→ What you are asked to do: The task requires restating, word for word, the lines of the entries below from the one containing "View Side Configuration" through the final one, both included.

→ Available data:
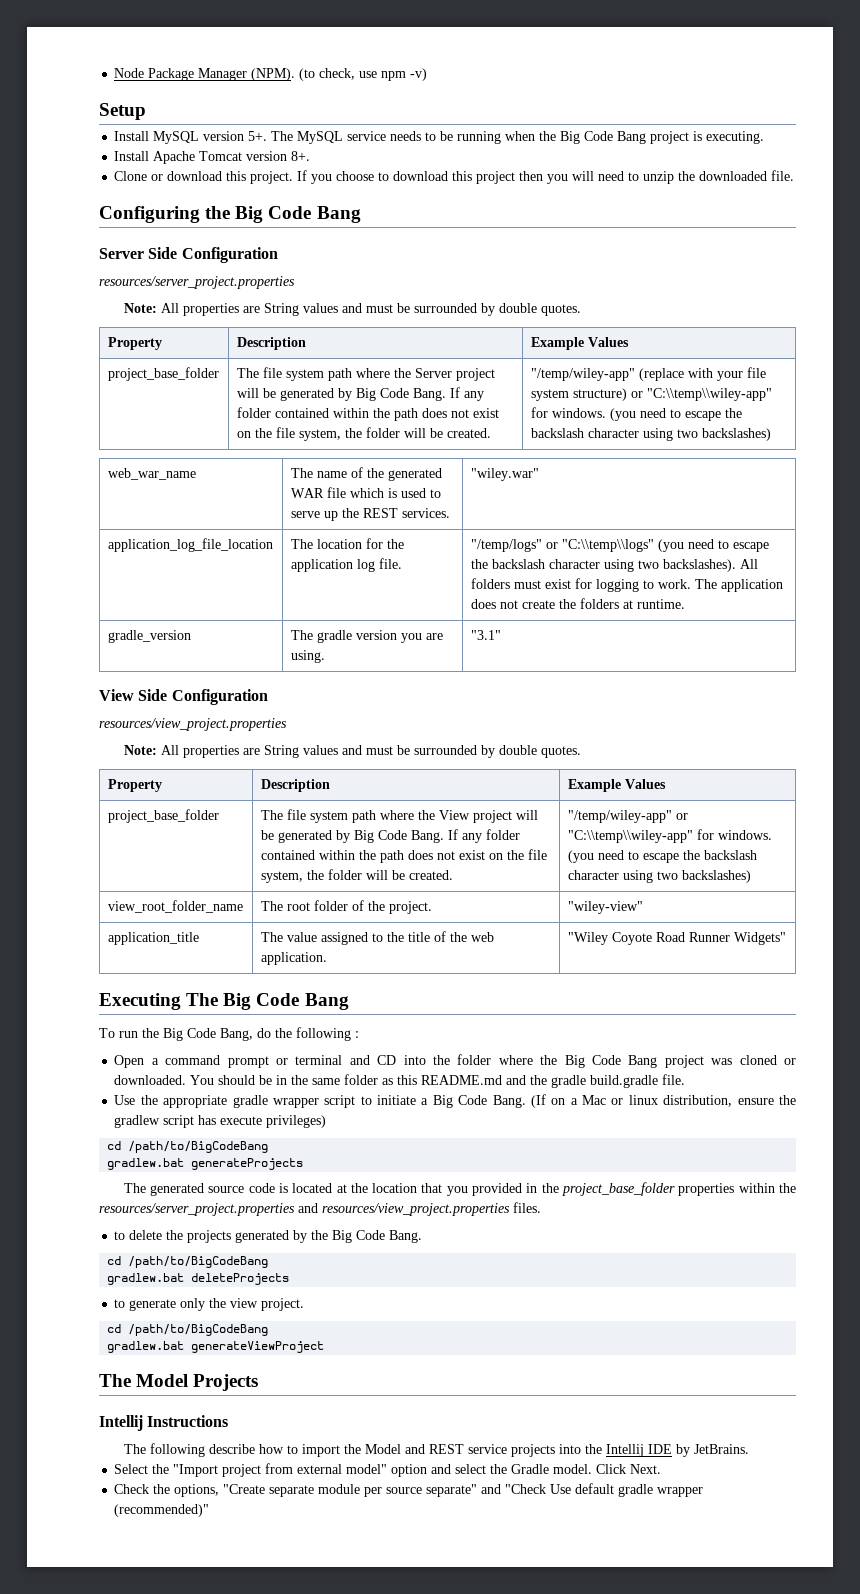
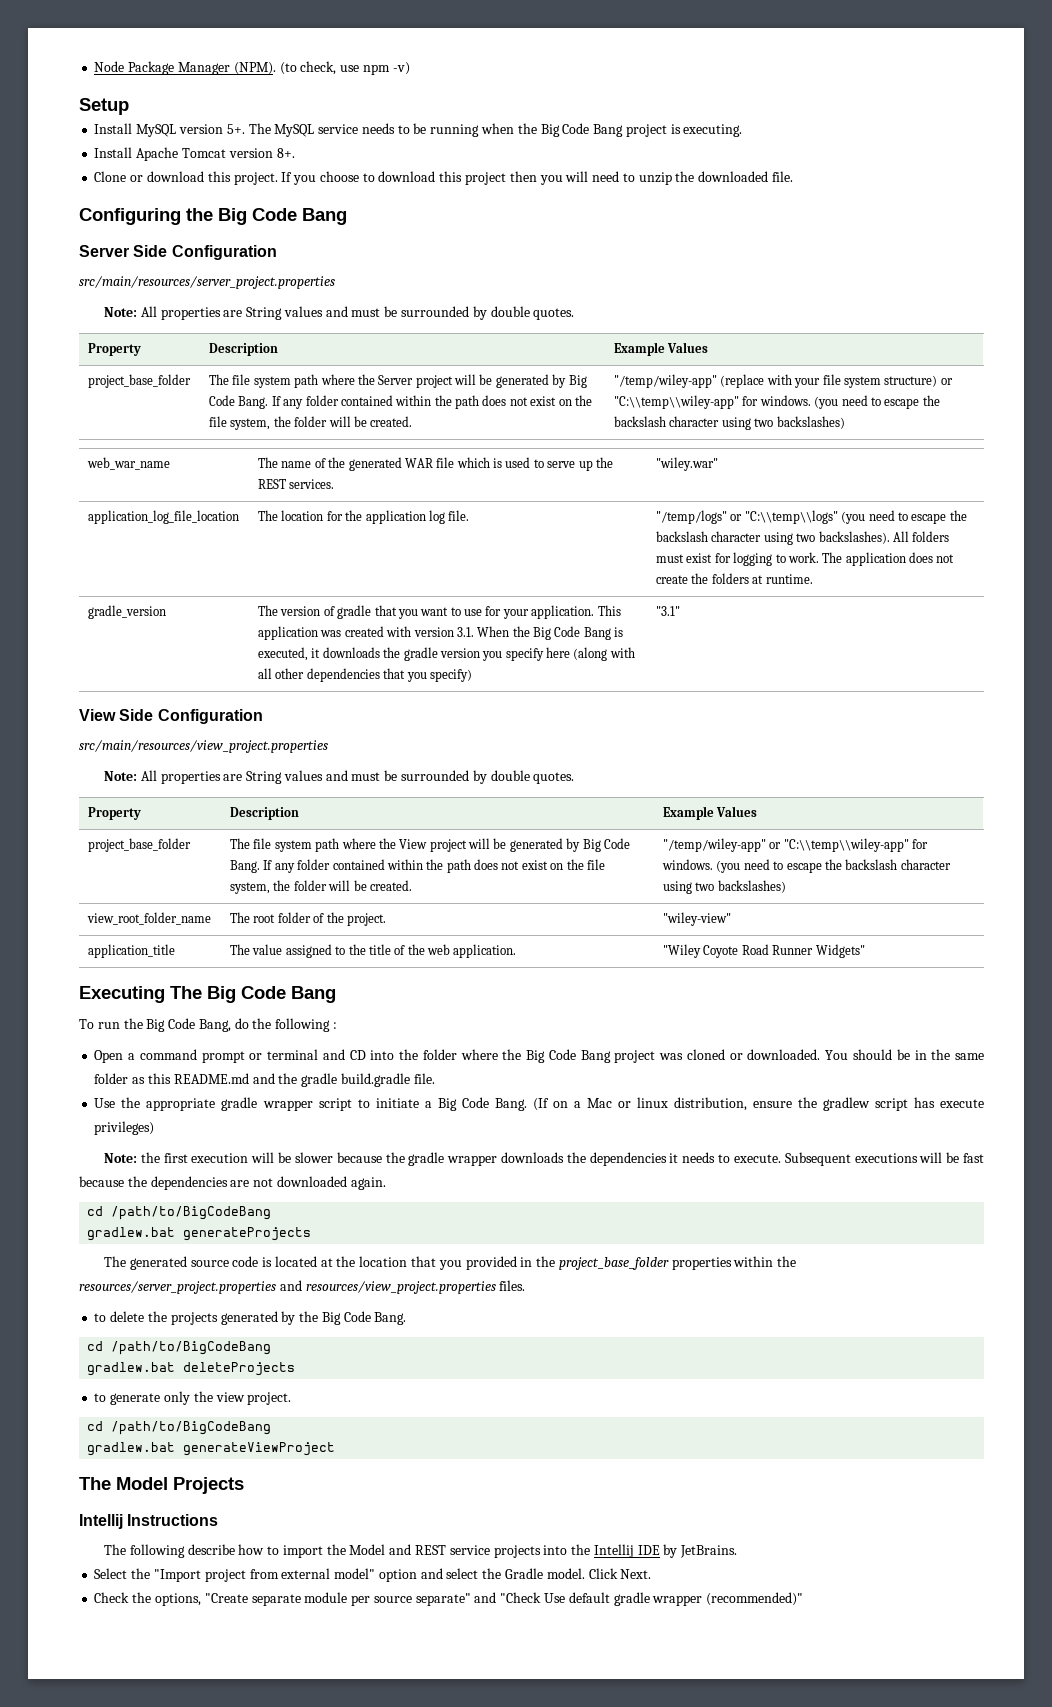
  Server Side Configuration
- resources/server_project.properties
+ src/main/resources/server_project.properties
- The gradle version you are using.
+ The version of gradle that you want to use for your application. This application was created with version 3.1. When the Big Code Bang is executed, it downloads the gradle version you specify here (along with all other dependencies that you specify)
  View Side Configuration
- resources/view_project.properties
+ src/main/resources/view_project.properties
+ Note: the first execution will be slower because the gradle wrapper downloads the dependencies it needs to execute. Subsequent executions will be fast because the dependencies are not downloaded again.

→ Response:
  View Side Configuration
- resources/view_project.properties
+ src/main/resources/view_project.properties
+ Note: the first execution will be slower because the gradle wrapper downloads the dependencies it needs to execute. Subsequent executions will be fast because the dependencies are not downloaded again.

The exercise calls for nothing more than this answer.